Настасья подошла ко мне и встала руки в боки. Ее скулы, похожие на яблочки, горели.
— Ну, не зна-ала, что ты такой. Ты ревнивец чертов. Ты маньяк. Я тоже песню знаю: «На по-быв-ку е-дет мо-ло-дой маньяк...» Песня про тебя. Нахал. Собственник несчастный. Кулацкое отродье. Жертва комплексов.
— Я не буду больше, ладно, не сердись, я тебе мороженое куплю.
— Мо-роженое? — Настасья расхохоталась.
У нее был чудесный характер, она не умела долго обижаться, дуться, сердиться.
Мы сидели на зеленой скамеечке в уединенной аллее с видом на Марсово поле. Настасья доела свой пломбир и спросила:
— И много ты таких песен знаешь?
— Больше, чем у тебя знакомых, будь уверена. «Жил один скрипач, молод и горяч...»
— Ой, хватит, хватит, на сегодня достаточно! Уволь. Хотя голос у тебя ничего, а слух еще лучше. Если бы только ты не пел такую гадость, тебя можно было бы и послушать, может быть.
— Ради вас, леди, я готов сменить репертуар.
— Что-о?..
— У нас в Валдае один раз были на гастролях артисты из Пушкинского театра, из Александринки, водевиль показывали. Когда они приехали, старик сторож Дома культуры их с достоинством степенно спросил: «А какой у вас репертауэр?»
— На гармошке не играешь?
— Увы. На гитаре могу. Меня наш сосед, ветеринар, учил. Сидит, бывало, в печали, красивый такой, в толстовке, с чубом, бант на шее, и говорит со значением: «Все смешалось в доме Болконских». Потом гитару возьмет и поет: «Черная роза, эмблемба печали...» Любил в беседке нашей петь. У нас летом беседка из вьюнков в огороде стояла. Знаешь, такие вьюнки — граммофончики? Разноцветные. Чудо красоты. Помнится, маленький, я их все съесть хотел. Только не знал, с какого начать: с темно-лилового или с малинового?

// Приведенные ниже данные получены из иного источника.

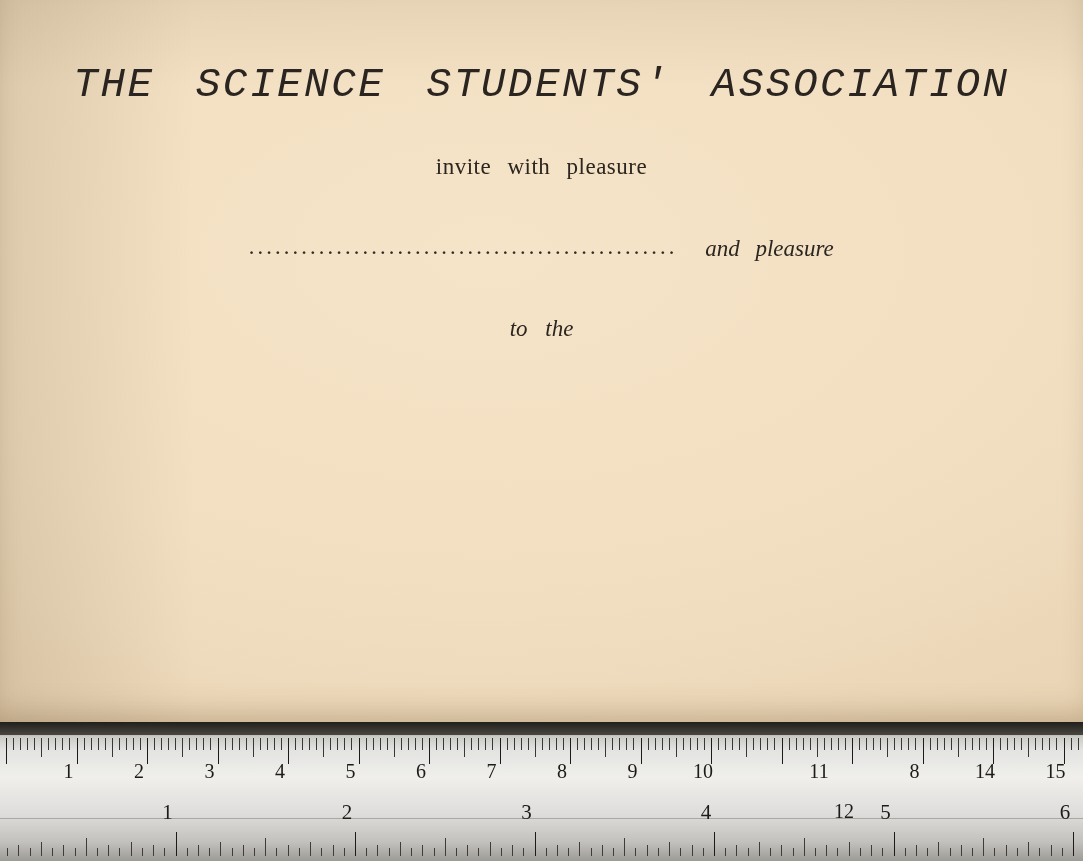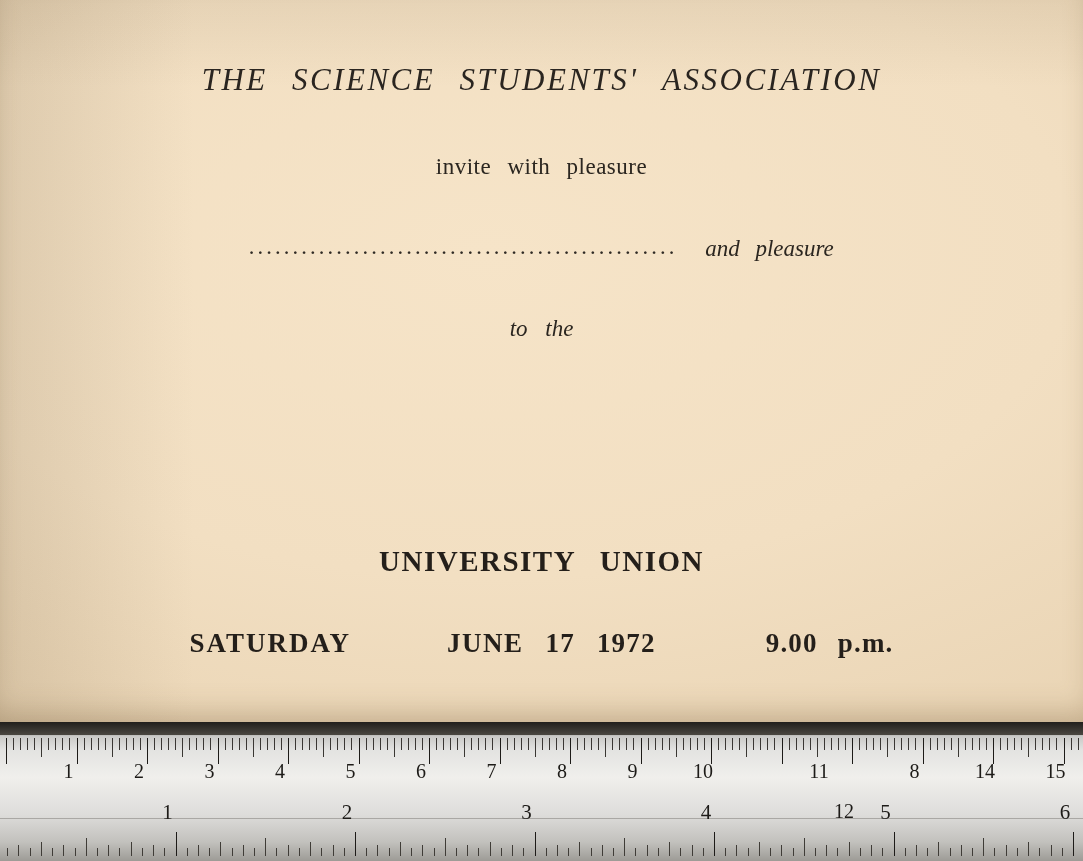--- a/index.html
+++ b/index.html
@@ -66,23 +66,23 @@
     position: absolute;
     left: 0;
     right: 0;
     text-align: center;
     white-space: nowrap;
   }
 
   
   .heading {
     top: 62px;
-    font-family: Liberation Serif, serif;
+    font-family: Liberation Mono, monospace;
     font-style: italic;
-    font-size: 31px;
+    font-size: 41px;
     letter-spacing: 2.5px;
     word-spacing: 14px;
     color: #2a2520;
   }
 
   
   .invite {
     top: 154px;
     font-family: "Liberation Serif", serif;
     font-size: 23px;
@@ -221,30 +221,21 @@
       <div class="line invite">invite   with   pleasure</div>
 
       <div class="line partner-row">
         <span class="dots">...........................................................</span>
         <span class="partner-text">and   pleasure</span>
       </div>
 
       <div class="line tothe">to   the</div>
 
 
-      <div class="line venue">UNIVERSITY   UNION</div>
-
-      <div class="line dateline">
-        <span class="dl-day">SATURDAY</span>
-        <span class="dl-month">JUNE</span>
-        <span class="dl-date">17</span>
-        <span class="dl-year">1972</span>
-        <span class="dl-time">9.00</span>
-        <span class="dl-ampm">p.m.</span>
-      </div>
+
 
     </div>
   </div>
 
   <div class="ruler">
     <div class="ruler-dark-edge"></div>
     <div class="ruler-mid-line" style="top:96px;"></div>
     <div id="ruler-marks">
         <div class="tick" style="left: 6px; top: 16px; height: 26px; background: rgb(29, 27, 24);"></div>
         <div class="tick" style="left: 13.05px; top: 16px; height: 12px; background: rgb(58, 55, 51);"></div>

— Телок несчастный. Для чего ты музыканту такой идиотской песней «козу» делал? Чем он тебе не угодил?
— Старый твой знакомый — раз; подходит тебе по всем статьям — два; да и вправду комплекс у меня, я никогда на концерте классической музыки не бывал, оркестра филармонического не слыхал.
Я подвирал: по радио слушал частенько.
— Глупости. На днях и пойдем. Не был — побываешь.
— А вдруг я классическую музыку не пойму?
Видимо, я вошел в роль, разыгрывая село глухое.
— Кто же музыку понимает, дурачок? Ее слушают. Там и понимать нечего. Слушай — и все. Уши есть? Есть.
Она подергала меня за уши, потом прикусила мне мочку уха.
— Как долька мандарина.
— Не надо мне уши заедать, — сказал я плачущим голосом.
Тишина обволакивала нас, приглушала звук автомобилей и бряканье трамваев за Летней канавкой, особенная тишина Летнего сада.
Мы никогда не шли сразу к ней домой, мы сворачивали с Фонтанки в Летний сад, входили, крадучись, долго бродили, целуясь, в аллеях, целовались на скамейках, на спусках к воде, прячась от сторожей и осуждающих взоров прохожих; и прятанье, и осуждающие взоры, и наше смущенье только усиливали дрожь, ток, притяжение, обостряли вкус поцелуев.
ТАВРИЧЕСКИЙ ОСТРОВ
Я возражал против названия «Таврический»; названий тут могло быть сколько угодно более подходящих; но Настасья стояла на своем. С островом связаны у нее были детские воспоминания, она ходила в Таврический сад со своей любимой дальней родственницей, «настоящей красавицей», как выразилась она, выгуливать пса. Они брали с собой бутерброды, ели их на скамейке у пруда. Пес принимал участие в пикнике; крошки доставались птицам. Во времена детства Настасьи детей учили кормить городских птиц; у нынешних старушек, вечно посыпающих газоны и дворы из мятых кулечков драгоценными крошками, перемешанными с остатками недоеденной жучками крупы, детская привычка. Голуби и воробьи, надрессированные ими, узнают то ли птичниц, то ли их кульки.